(User interface change data)
★ ★ ★ ★ ★ ★ ★

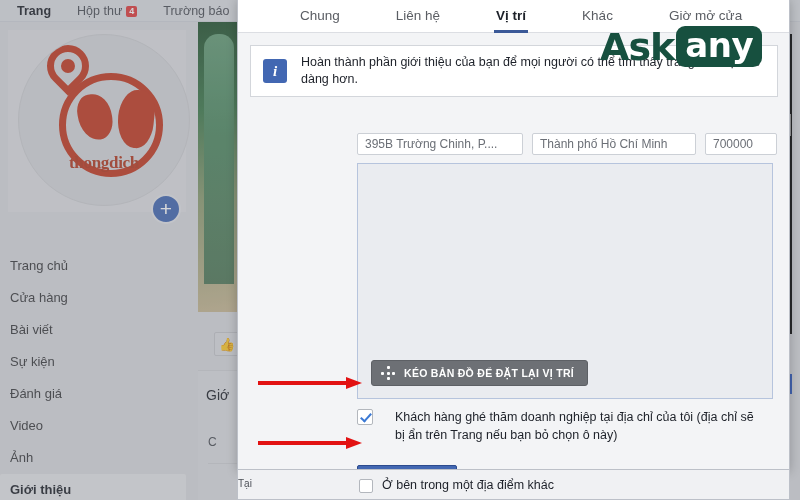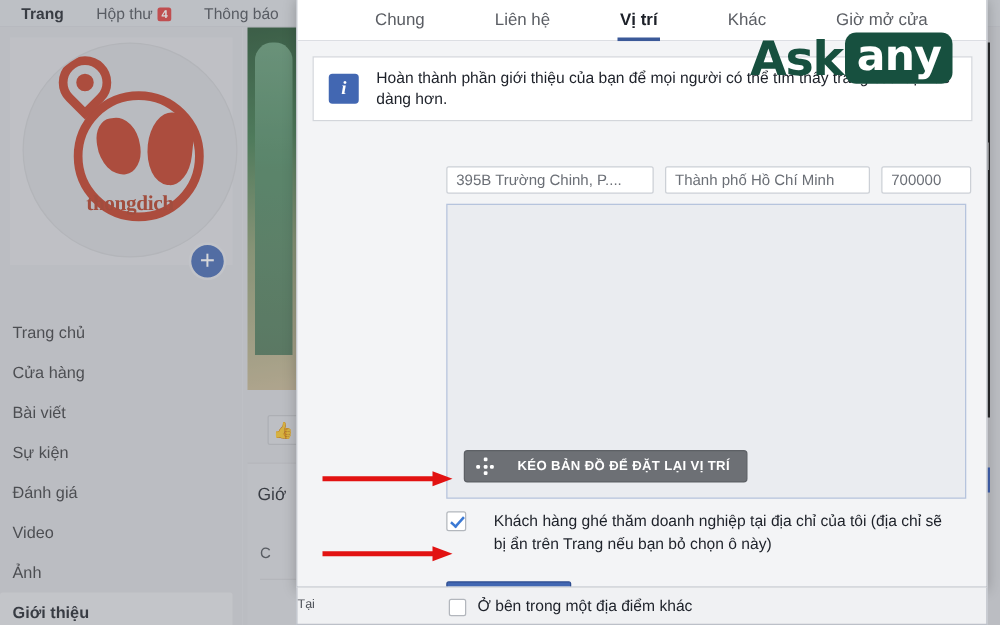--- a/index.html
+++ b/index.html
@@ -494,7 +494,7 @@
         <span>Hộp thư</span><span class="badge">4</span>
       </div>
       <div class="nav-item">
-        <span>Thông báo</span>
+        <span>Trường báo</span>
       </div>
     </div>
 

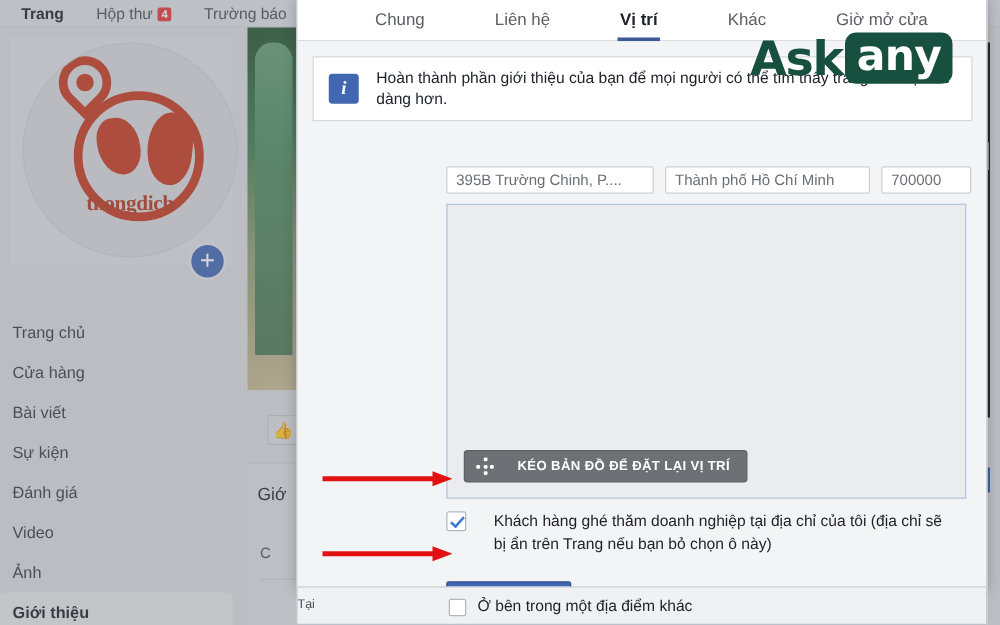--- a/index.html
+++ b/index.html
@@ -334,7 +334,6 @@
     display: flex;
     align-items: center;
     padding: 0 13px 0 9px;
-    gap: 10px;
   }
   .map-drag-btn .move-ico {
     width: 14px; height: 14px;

★ ★ ★ ★ ★ ★ ★

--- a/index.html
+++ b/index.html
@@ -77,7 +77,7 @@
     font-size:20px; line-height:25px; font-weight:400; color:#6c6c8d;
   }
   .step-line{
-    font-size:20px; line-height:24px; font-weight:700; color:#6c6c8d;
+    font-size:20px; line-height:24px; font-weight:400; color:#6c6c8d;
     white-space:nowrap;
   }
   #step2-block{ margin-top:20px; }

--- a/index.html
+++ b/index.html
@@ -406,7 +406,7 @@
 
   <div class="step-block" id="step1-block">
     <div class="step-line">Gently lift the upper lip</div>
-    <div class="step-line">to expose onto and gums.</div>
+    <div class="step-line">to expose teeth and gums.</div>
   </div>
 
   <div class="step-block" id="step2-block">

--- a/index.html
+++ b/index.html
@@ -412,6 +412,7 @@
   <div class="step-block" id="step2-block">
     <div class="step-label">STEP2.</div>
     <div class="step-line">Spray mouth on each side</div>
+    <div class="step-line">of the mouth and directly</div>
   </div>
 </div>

★ ★ ★ ★ ★ ★ ★

**WHAT THE TASK ASKS**:
Which lines above hold the string "font"? Copy every one of them.

**EXERCISE RESPONSE**:
     font-size:20px; line-height:25px; font-weight:400; color:#6c6c8d;
-    font-size:20px; line-height:24px; font-weight:700; color:#6c6c8d;
+    font-size:20px; line-height:24px; font-weight:400; color:#6c6c8d;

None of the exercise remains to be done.